* _WHAT IS BEING ASKED_: Everything from the line with "and Hold the" down to the line with "text: Motion ->" below must be printed exactly, those two lines included. Exclude pictures.

[DATA RECORDS Boundary: Start]

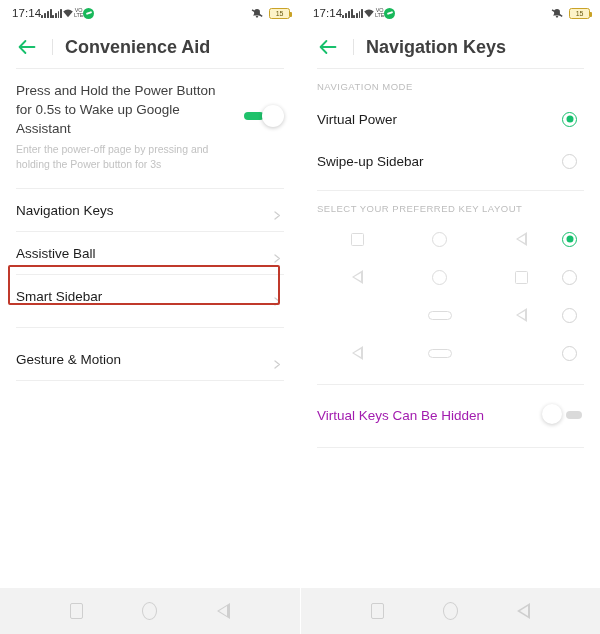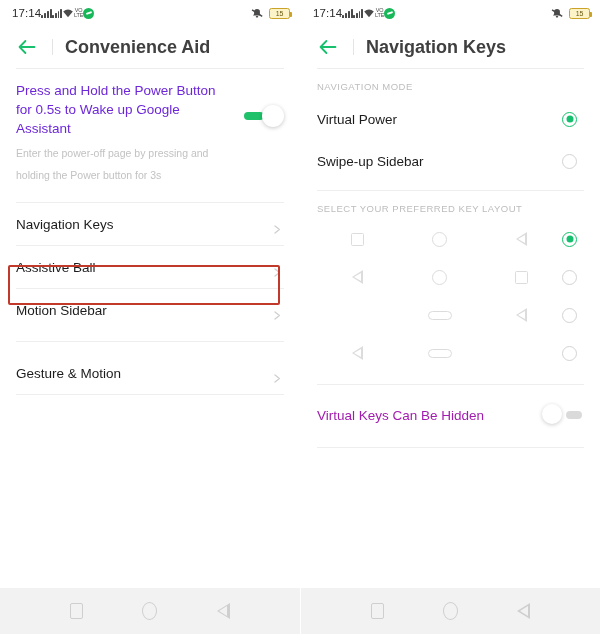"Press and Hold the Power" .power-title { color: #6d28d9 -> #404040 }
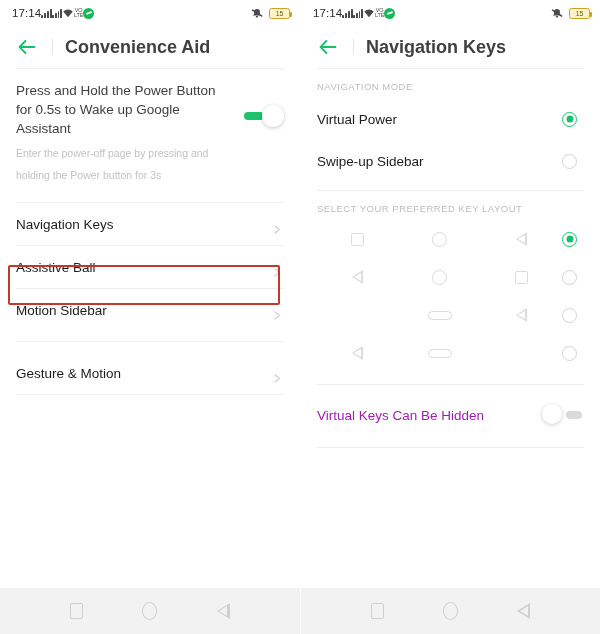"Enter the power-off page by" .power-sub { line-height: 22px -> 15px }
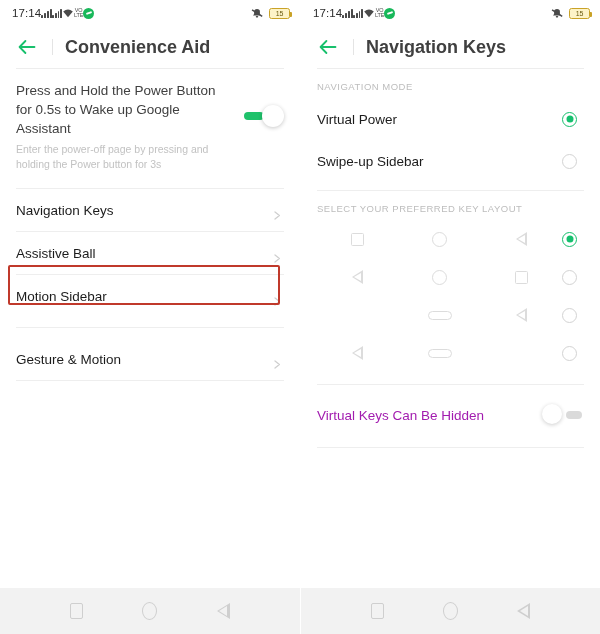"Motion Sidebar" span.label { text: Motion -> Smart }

[DATA RECORDS Boundary: End]
[DATA RECORDS Boundary: Start]

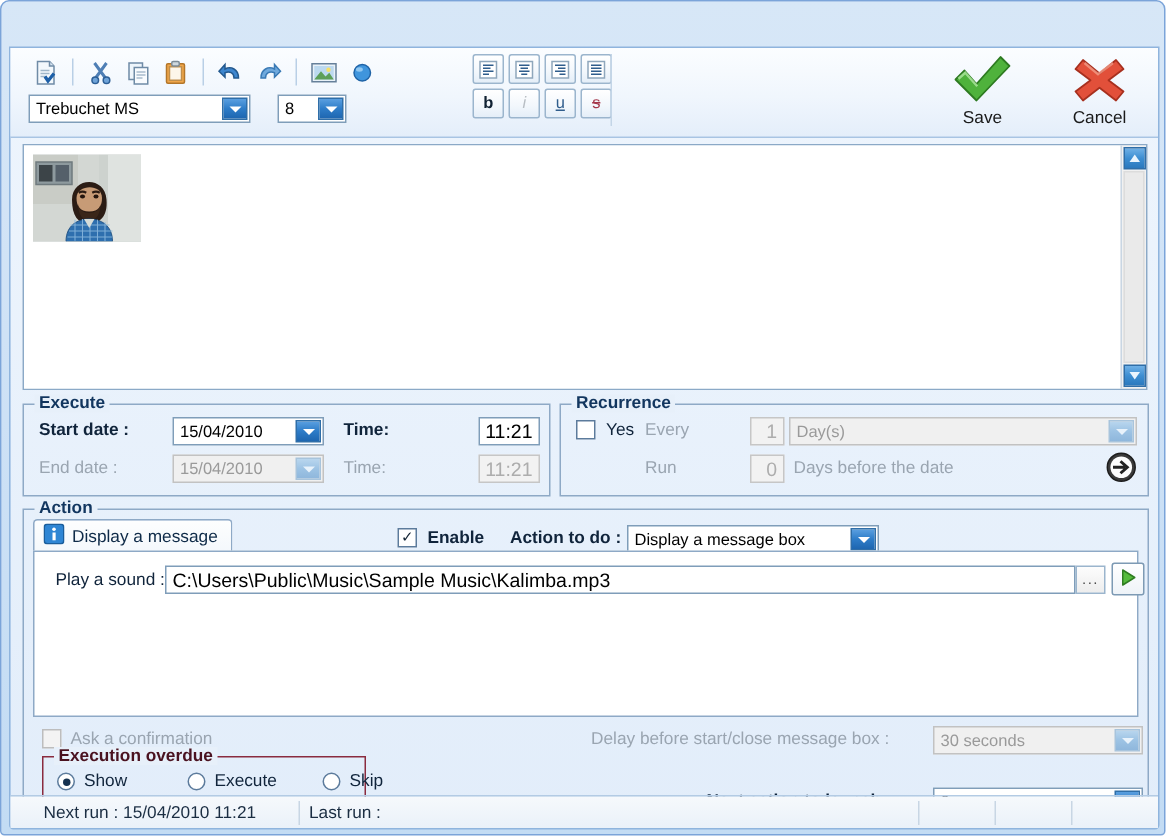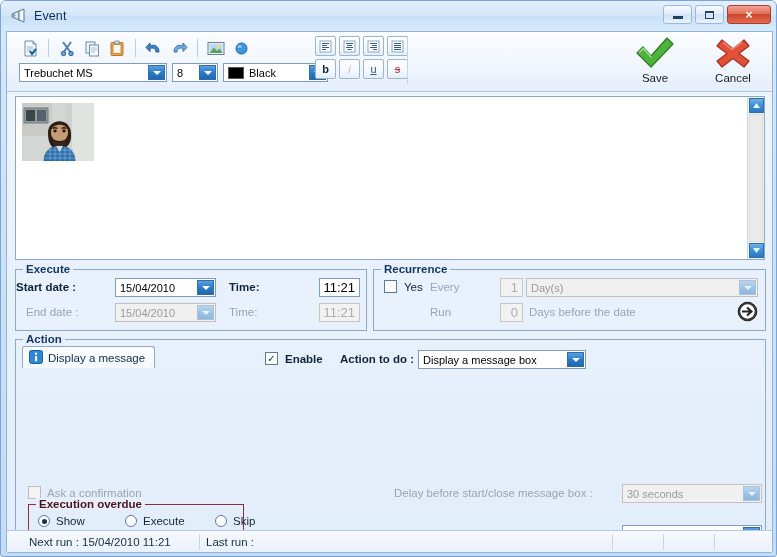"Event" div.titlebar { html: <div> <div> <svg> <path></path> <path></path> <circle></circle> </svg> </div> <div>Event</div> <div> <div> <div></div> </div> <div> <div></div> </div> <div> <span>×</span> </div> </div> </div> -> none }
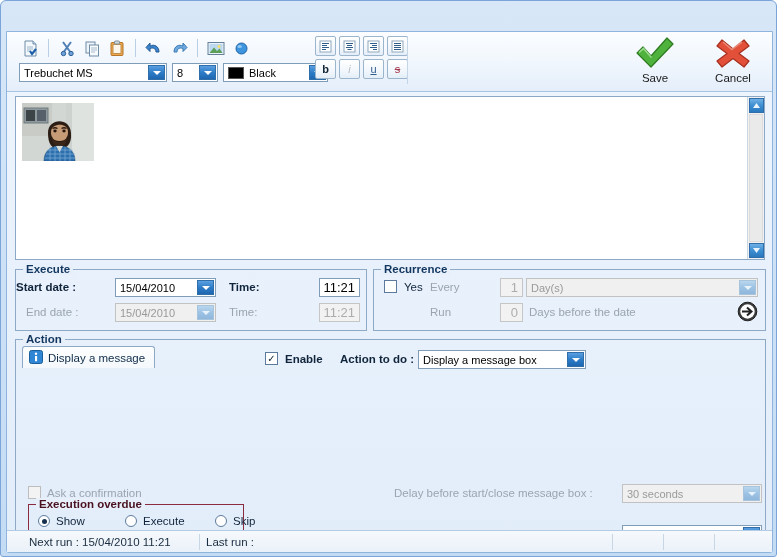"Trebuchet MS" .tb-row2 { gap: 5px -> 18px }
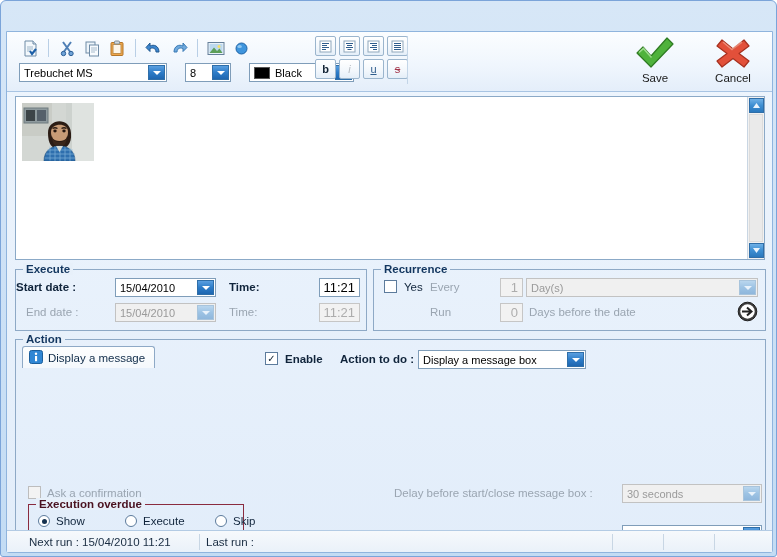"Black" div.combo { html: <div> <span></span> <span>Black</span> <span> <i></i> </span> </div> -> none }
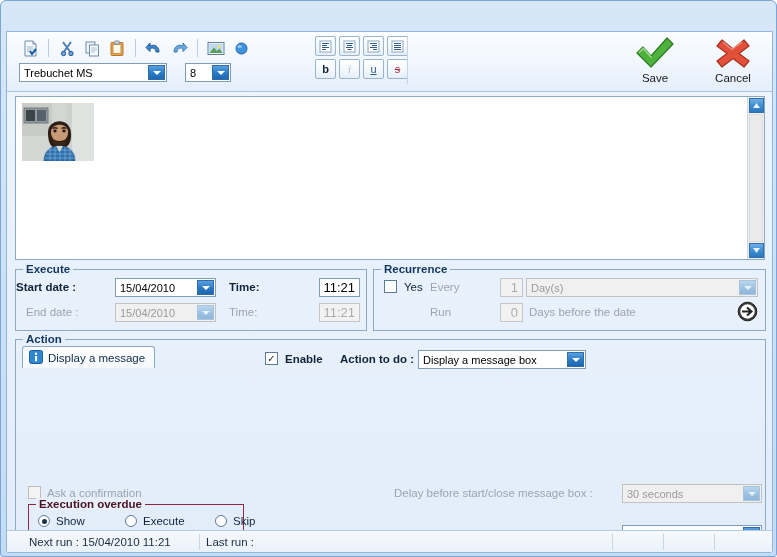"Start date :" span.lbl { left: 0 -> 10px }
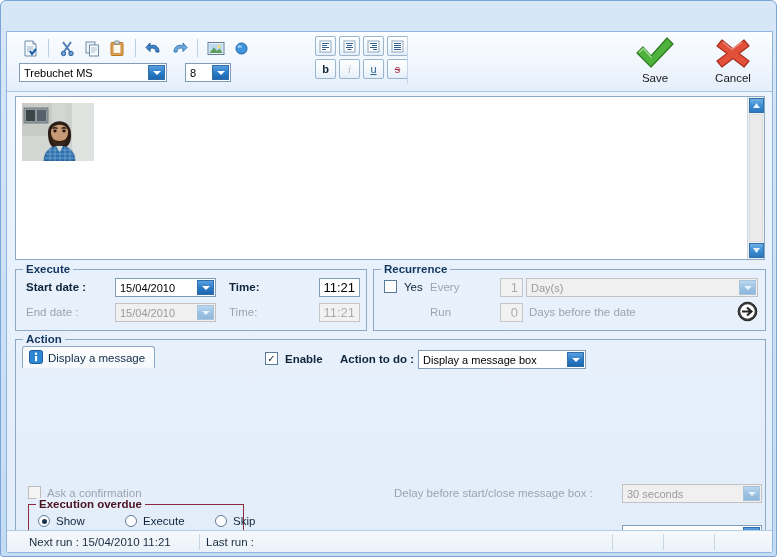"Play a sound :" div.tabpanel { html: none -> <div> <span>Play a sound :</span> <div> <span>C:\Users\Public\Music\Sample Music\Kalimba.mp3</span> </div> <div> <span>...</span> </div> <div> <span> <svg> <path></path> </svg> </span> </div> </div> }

[DATA RECORDS Boundary: End]

* _COMPLETED TASK_:
"Press and Hold the Power" .power-title { color: #6d28d9 -> #404040 }
"Enter the power-off page by" .power-sub { line-height: 22px -> 15px }
"Motion Sidebar" span.label { text: Motion -> Smart }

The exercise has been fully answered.